My grandmother, Julia Alvarez, worked at the Collins Garden Library for over 20 years. She would always pick me up from elementary school and take me to work with her. I spent countless hours in the library and, eventually, I got to know all the staff there. I’m pretty sure I read every book in the children’s section. Growing up in a library had a huge influence on my passion for reading. Even now, I try to read one book per week and document it with my friends on Instagram.
In the past few years, the library has been updated to be more modernized. They also built a community garden and updated the Collins Garden Park to include a beautiful walking trail and playground. The library isn’t the only thing in the neighborhood to get an upgrade since I was a kid. When they redid the H-E-B on Nogalitos Street, I remember that was such a big deal for the neighborhood. I love telling people I live right by the two-story H-E-B (even though the first floor is technically a parking garage).
Another perk to living in Palm Heights is that the Blue Star area is just a 10-minute drive from us. I remember going to local concerts there when my cousins performed in their bands. The performances were held in the parking lot and there was nothing else around. Now it’s one of my top spots in town to view artwork and grab food.
My favorite restaurant in the city would have to be Hot Joy on South Alamo Street. On the weekends, I like to grab brunch (and mimosa flights) at Halcyon Southtown and walk along the river toward downtown playing Pokemon Go with my friends and boyfriend.

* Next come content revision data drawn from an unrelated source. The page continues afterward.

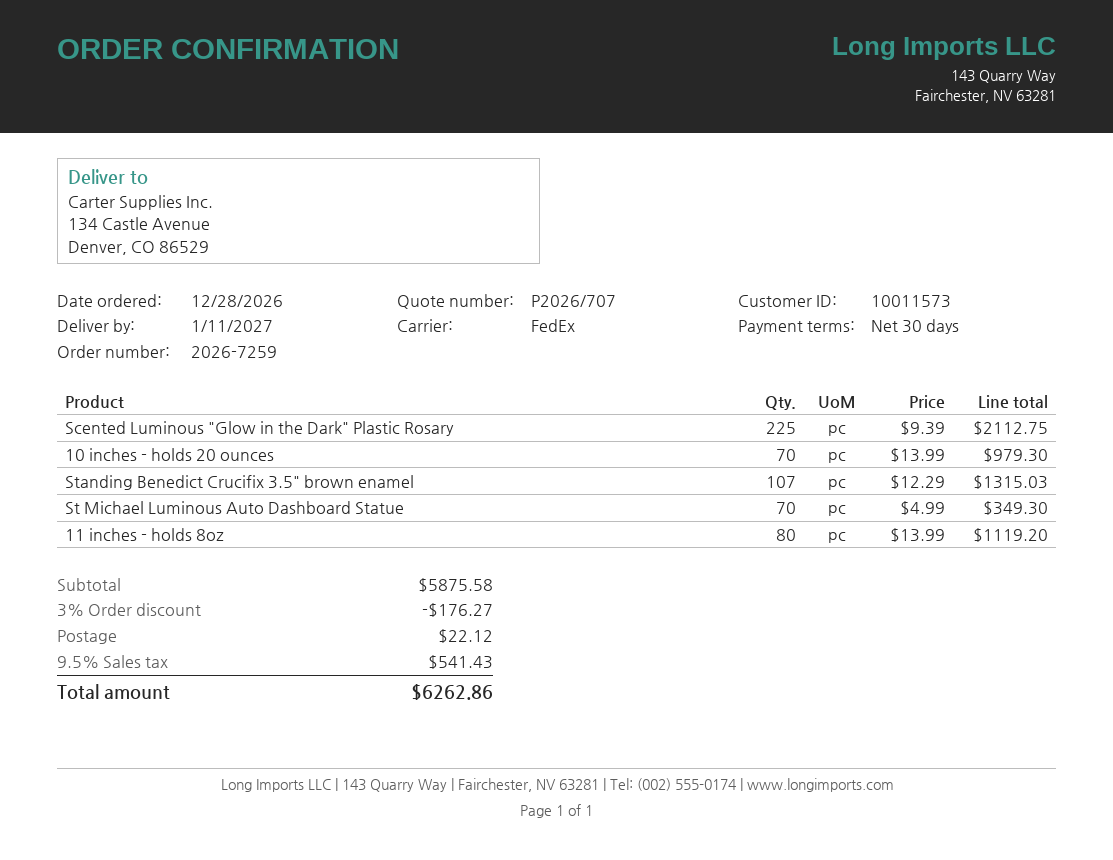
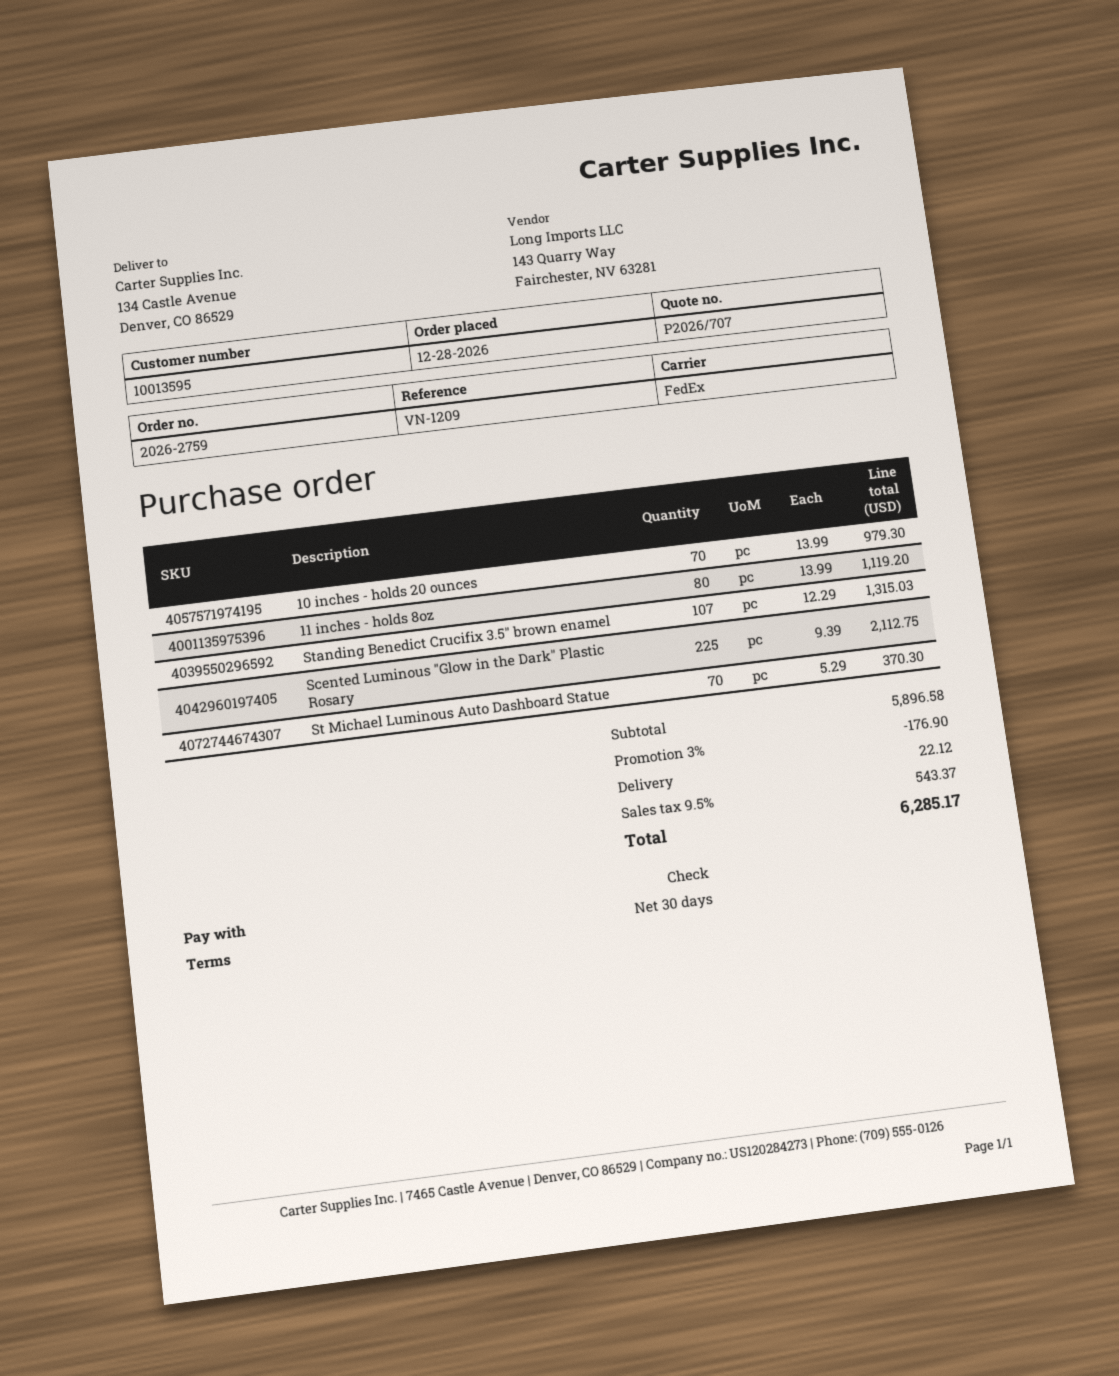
order number: 2026-7259 -> 2026-2759
customer number: 10011573 -> 10013595
St Michael Luminous Auto Dashboard Statue: 70 x 4.99 = 349.30 -> 70 x 5.29 = 370.30
subtotal: 5875.58 -> 5896.58
discount: 3% = 176.27 -> 3% = 176.90
tax: 9.5% = 541.43 -> 9.5% = 543.37
total: 6262.86 -> 6285.17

As a Southtown enthusiast, I love my neighborhood’s close proximity to it. However, with the development of Southtown comes the possibility that developers will start looking toward Palm Heights. In this predominantly Hispanic part of town, many of the residents, like my grandparents, have been here their whole lives. In some cases, these homes have been passed down over generations. We have deep roots here and certainly don’t want to see our neighborhood fall victim to gentrification.